Chapter 18

Since sFLC assays are intrinsically more sensitive than sIFE for detection of monoclonal FLC production (Chapter 4), earlier detection of tumour relapse should be possible in IIMM patients who relapse with FLCs alone or potentially, a proportion of those who relapse with intact immunoglobulins and FLCs. In a study of 187 MM patients, Willenbacher et al. [404] found that relapse was detected a median of 3 months earlier by sFLC levels than by conventional monoclonal protein measurements. Similar findings were reported by Dejoie et al. [1202], who reported that of the 228 IIMM patients who progressed by SPE, 6.25% showed an increase in sFLCs that preceded the increase in intact immunoglobulin, by a median of 63 days. In a smaller study by Mösbauer et al. [320], relapse was identified earlier in eight of nine IIMM patients when sFLC ratios were used rather than IFE (median, 98 days; range 35 - 238 days) (Figure 18.9).

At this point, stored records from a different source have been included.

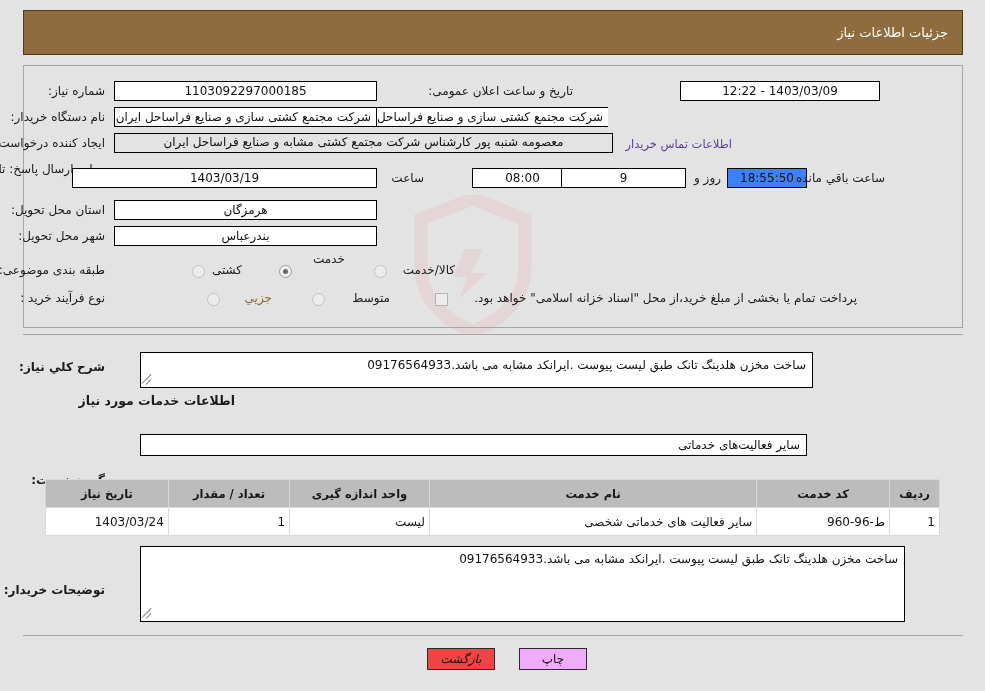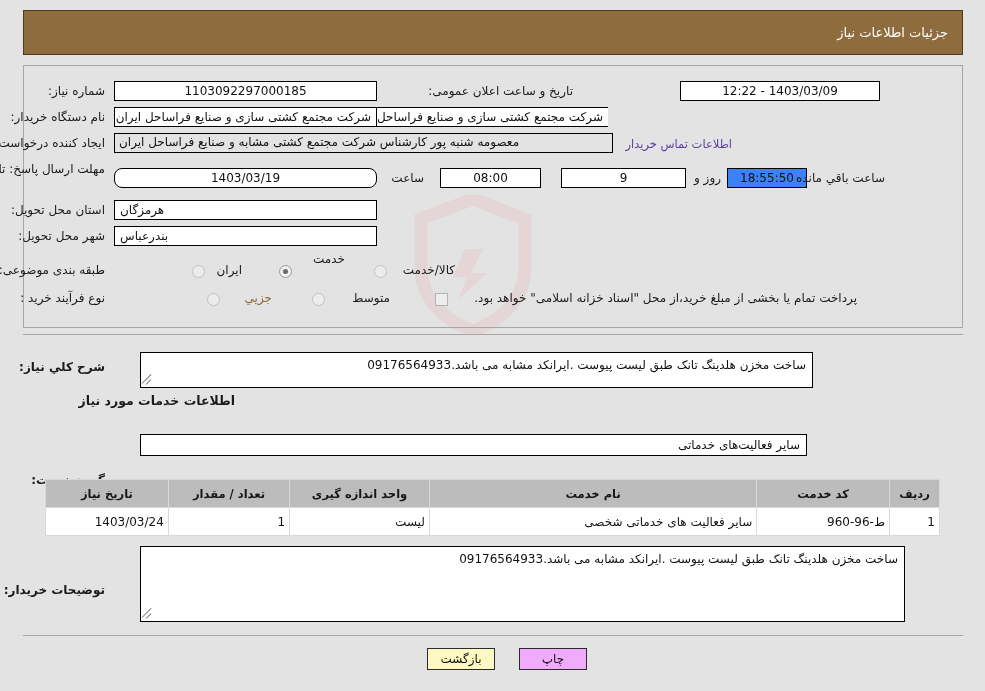--- a/index.html
+++ b/index.html
@@ -110,21 +110,21 @@
     font-size: 12px;
     color: #101010;
     padding: 0 5px;
     line-height: 18px;
     height: 20px;
     white-space: nowrap;
     overflow: hidden;
     z-index: 3;
     text-align: center;
   }
-  .box.rtl-right { text-align: left; }
+  .box.rtl-right { text-align: center; }
   .box.cream { background: #3b82f6; }
 
   
   .radio {
     position: absolute;
     width: 13px; height: 13px;
     border-radius: 50%;
     border: 1px solid #9a9a9a;
     background: #f0f0f0;
     box-sizing: border-box;
@@ -217,21 +217,21 @@
     border: 1px solid #2b2b2b;
     height: 22px;
     line-height: 20px;
     text-align: center;
     font-size: 12px;
     color: #111;
     z-index: 3;
     cursor: pointer;
   }
   .btn.print  { background: #f0abfc; }
-  .btn.back   { background: #fef9c3; }
+  .btn.back   { background: #ef4444; font-style: italic; }
 </style>
 </head>
 <body>
 
 <div id="watermark">
   <div class="wm-inner">
     <div class="wm-shield">
       <svg class="sh" viewBox="0 0 120 140" xmlns="http://www.w3.org/2000/svg">
         <path d="M60 4 L112 24 L112 72 C112 104 88 126 60 136 C32 126 8 104 8 72 L8 24 Z" fill="none" stroke="#e8b9bd" stroke-width="13"></path>
         <path d="M52 54 L70 54 L58 78 L74 78 L46 104 L54 82 L40 82 Z" fill="#e8b9bd"></path>
@@ -258,37 +258,37 @@
 <div class="box rtl-right" style="right:377px; top:107px; width:232px; border-right:none;">شرکت مجتمع کشتی سازی و صنایع فراساحل ایران</div>
 
 <div class="lbl" style="right:880px; top:136px;">ایجاد کننده درخواست:</div>
 <div class="box rtl-right" style="right:372px; top:133px; width:499px; border:none; background:transparent;">معصومه شنبه پور کارشناس شرکت مجتمع کشتی مشابه و صنایع فراساحل ایران</div>
 <div class="box rtl-right" style="right:372px; top:133px; width:499px; background:transparent;"></div>
 <div class="lbl" style="right:253px; top:137px;">
   <a class="link" href="#">اطلاعات تماس خریدار</a>
 </div>
 
 <div class="lbl" style="right:880px; top:162px; line-height:15px; width:100px; text-align:right;">مهلت ارسال پاسخ: تا تاریخ:</div>
-<div class="box" style="right:608px; top:168px; width:263px;border-radius:8px;">1403/03/19</div>
+<div class="box" style="right:608px; top:168px; width:305px;">1403/03/19</div>
 <div class="lbl" style="right:561px; top:171px;">ساعت</div>
-<div class="box" style="right:444px; top:168px; width:101px;text-align:center;">08:00</div>
+<div class="box" style="right:412px; top:168px; width:101px;text-align:center;">08:00</div>
 <div class="box" style="right:299px; top:168px; width:125px;">9</div>
 <div class="lbl" style="right:264px; top:171px;">روز و</div>
 <div class="box cream" style="right:178px; top:168px; width:80px;">18:55:50</div>
 <div class="lbl" style="right:100px; top:171px;">ساعت باقي مانده</div>
 
 <div class="lbl" style="right:880px; top:203px;">استان محل تحویل:</div>
 <div class="box rtl-right" style="right:608px; top:200px; width:263px;">هرمزگان</div>
 
 <div class="lbl" style="right:880px; top:229px;">شهر محل تحویل:</div>
 <div class="box rtl-right" style="right:608px; top:226px; width:263px;">بندرعباس</div>
 
 <div class="lbl" style="right:880px; top:263px;">طبقه بندی موضوعی:</div>
 <div class="radio light" style="right:780px; top:265px;"></div>
-<div class="lbl" style="right:743px; top:263px;">ایران</div>
+<div class="lbl" style="right:743px; top:263px;">کشتی</div>
 <div class="radio checked" style="right:693px; top:265px;"></div>
 <div class="lbl" style="right:640px; top:252px;padding-left:28px;">خدمت</div>
 <div class="radio light" style="right:598px; top:265px;"></div>
 <div class="lbl" style="right:530px; top:263px;">کالا/خدمت</div>
 
 <div class="lbl" style="right:880px; top:291px;">نوع فرآیند خرید :</div>
 <div class="radio light" style="right:765px; top:293px;"></div>
 <div class="lbl" style="right:713px; top:291px; color:#8a6a38;">جزیي</div>
 <div class="radio light" style="right:660px; top:293px;"></div>
 <div class="lbl" style="right:595px; top:291px;">متوسط</div>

In situations where relapse occurs relatively rapidly after successful treatment (i.e. within a few months), due to their relatively long half-life, monoclonal IgG levels may not normalise before relapse. Therefore, falling concentrations of IgG hide the early increases caused by tumour relapse. In contrast, because of their short half-life, an increase in sFLCs at relapse occurs from lower baseline levels and can be more readily detected. This is illustrated in a case study by Fuchida et al. [335] (Figure 18.10).